Your goal:
Your answer must be the records below, repeated exactly, with every picture left out.

Material for this exercise:
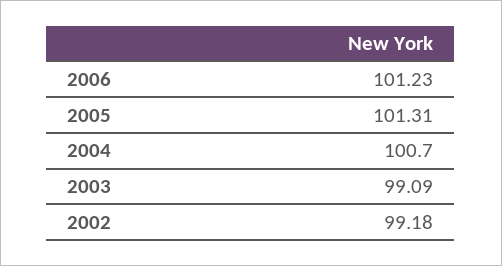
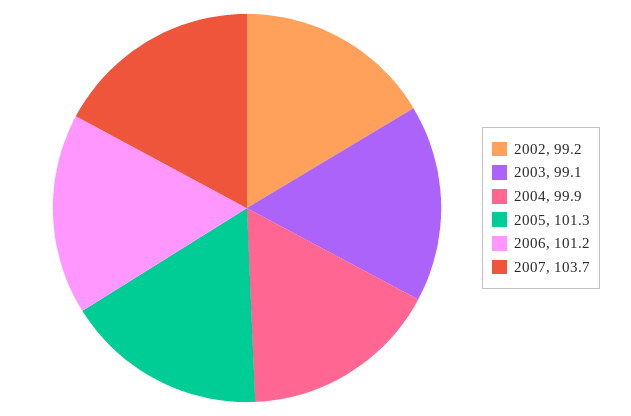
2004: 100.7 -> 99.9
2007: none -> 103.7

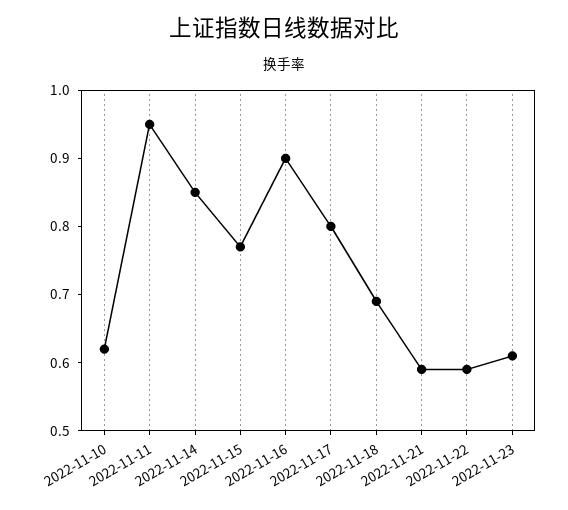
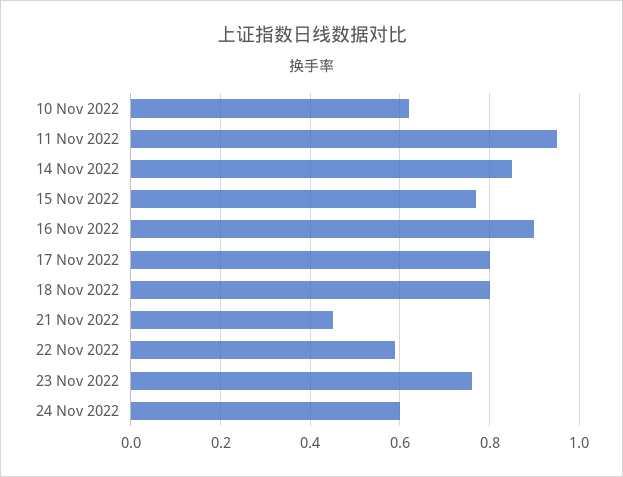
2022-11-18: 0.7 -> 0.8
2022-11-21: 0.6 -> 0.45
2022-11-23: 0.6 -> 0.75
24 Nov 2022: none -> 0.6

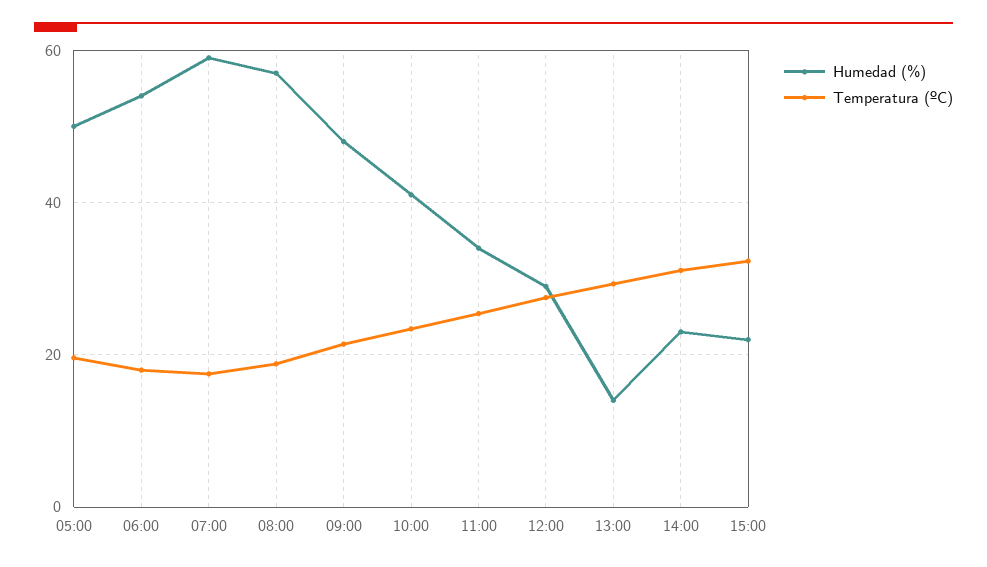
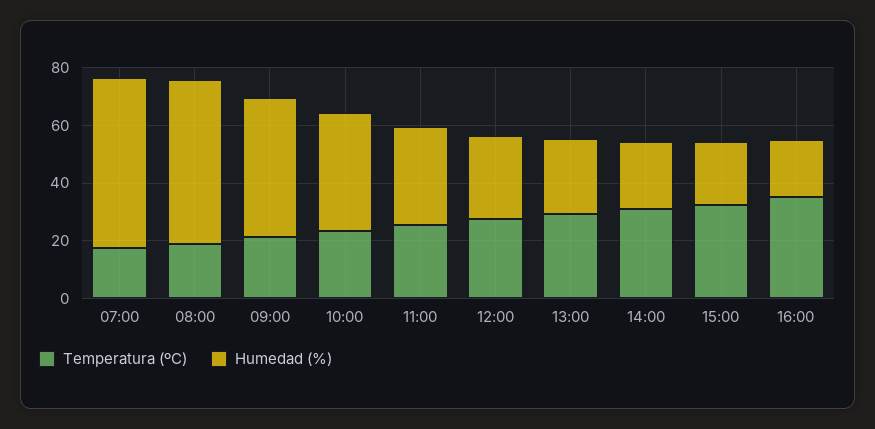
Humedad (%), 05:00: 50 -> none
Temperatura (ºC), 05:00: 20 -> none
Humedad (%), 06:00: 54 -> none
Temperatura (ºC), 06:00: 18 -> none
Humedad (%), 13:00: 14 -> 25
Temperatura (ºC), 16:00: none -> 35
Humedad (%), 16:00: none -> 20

Written response:
2004: 100.7 -> 99.9
2007: none -> 103.7

2022-11-18: 0.7 -> 0.8
2022-11-21: 0.6 -> 0.45
2022-11-23: 0.6 -> 0.75
24 Nov 2022: none -> 0.6

Humedad (%), 05:00: 50 -> none
Temperatura (ºC), 05:00: 20 -> none
Humedad (%), 06:00: 54 -> none
Temperatura (ºC), 06:00: 18 -> none
Humedad (%), 13:00: 14 -> 25
Temperatura (ºC), 16:00: none -> 35
Humedad (%), 16:00: none -> 20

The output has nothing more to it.